START Listed entries

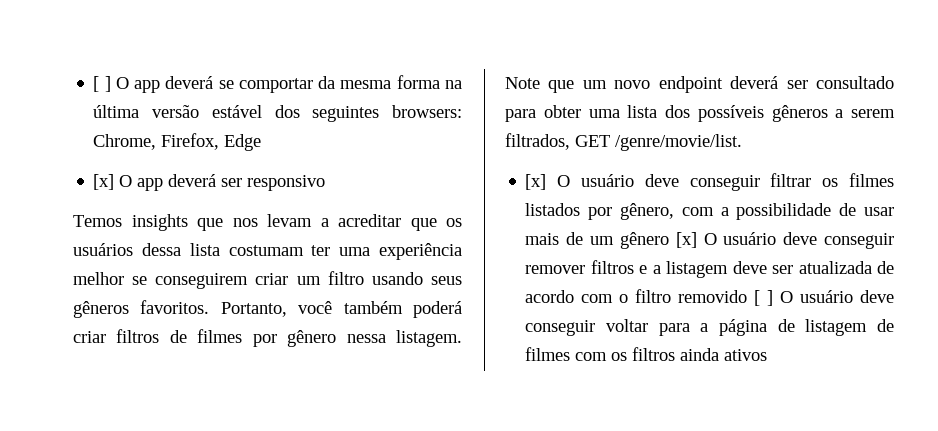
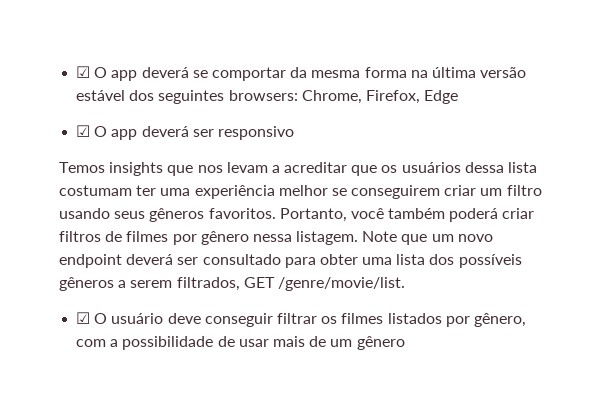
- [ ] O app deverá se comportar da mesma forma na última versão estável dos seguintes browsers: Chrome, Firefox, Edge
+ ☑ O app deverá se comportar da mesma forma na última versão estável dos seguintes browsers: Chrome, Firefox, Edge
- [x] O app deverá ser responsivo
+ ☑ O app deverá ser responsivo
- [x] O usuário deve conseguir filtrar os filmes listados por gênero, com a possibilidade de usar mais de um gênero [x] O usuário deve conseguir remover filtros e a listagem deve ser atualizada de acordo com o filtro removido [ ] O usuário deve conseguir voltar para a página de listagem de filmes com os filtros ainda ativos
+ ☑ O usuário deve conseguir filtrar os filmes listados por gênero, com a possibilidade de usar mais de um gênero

END Listed entries
START Listed entries

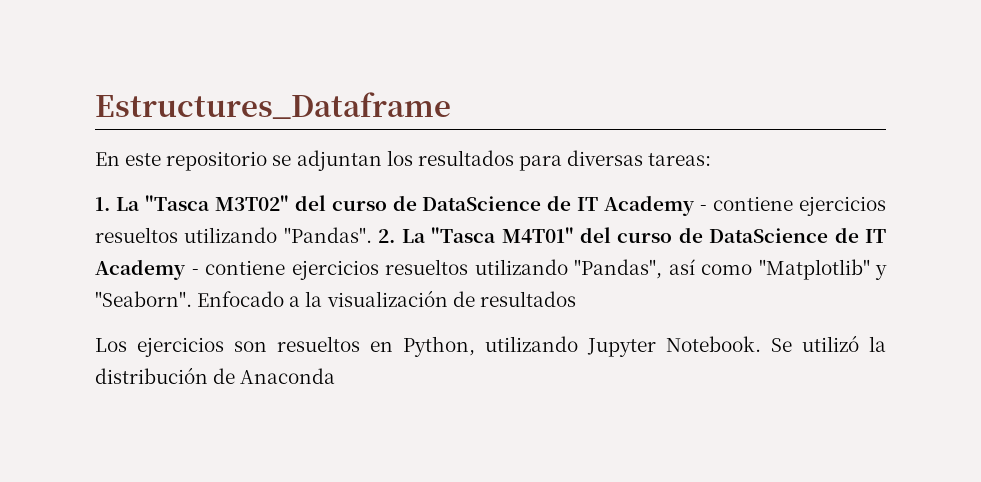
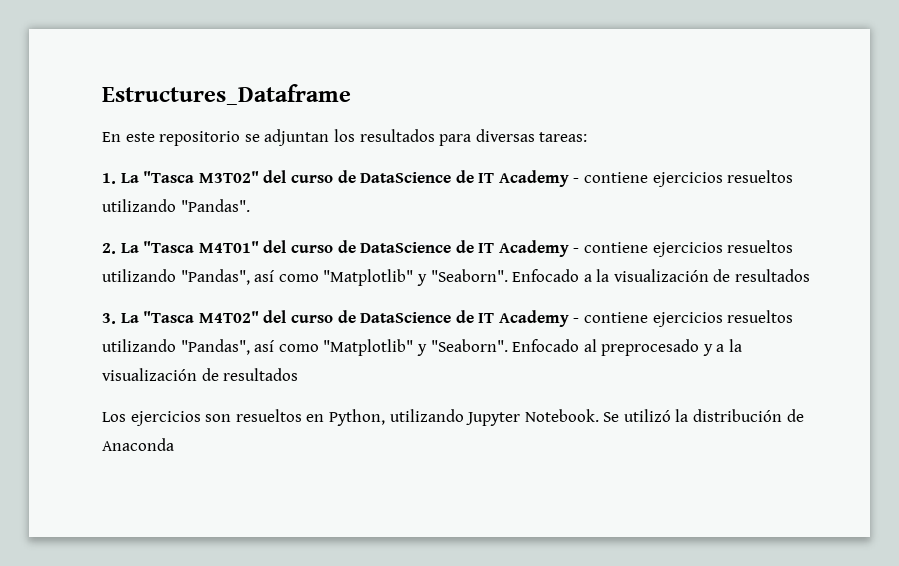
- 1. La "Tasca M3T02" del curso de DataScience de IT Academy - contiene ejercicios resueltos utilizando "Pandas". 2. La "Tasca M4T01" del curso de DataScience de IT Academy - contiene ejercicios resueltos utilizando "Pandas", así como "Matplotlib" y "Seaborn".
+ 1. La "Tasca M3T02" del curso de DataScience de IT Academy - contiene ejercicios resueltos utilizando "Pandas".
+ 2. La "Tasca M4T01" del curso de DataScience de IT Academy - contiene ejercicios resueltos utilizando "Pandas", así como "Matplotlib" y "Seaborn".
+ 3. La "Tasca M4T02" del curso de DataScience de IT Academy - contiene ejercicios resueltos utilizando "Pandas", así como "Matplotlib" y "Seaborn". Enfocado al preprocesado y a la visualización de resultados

END Listed entries

* Work request
Supply only the number of lines above in which "resueltos" occurs.

* Output of the task
4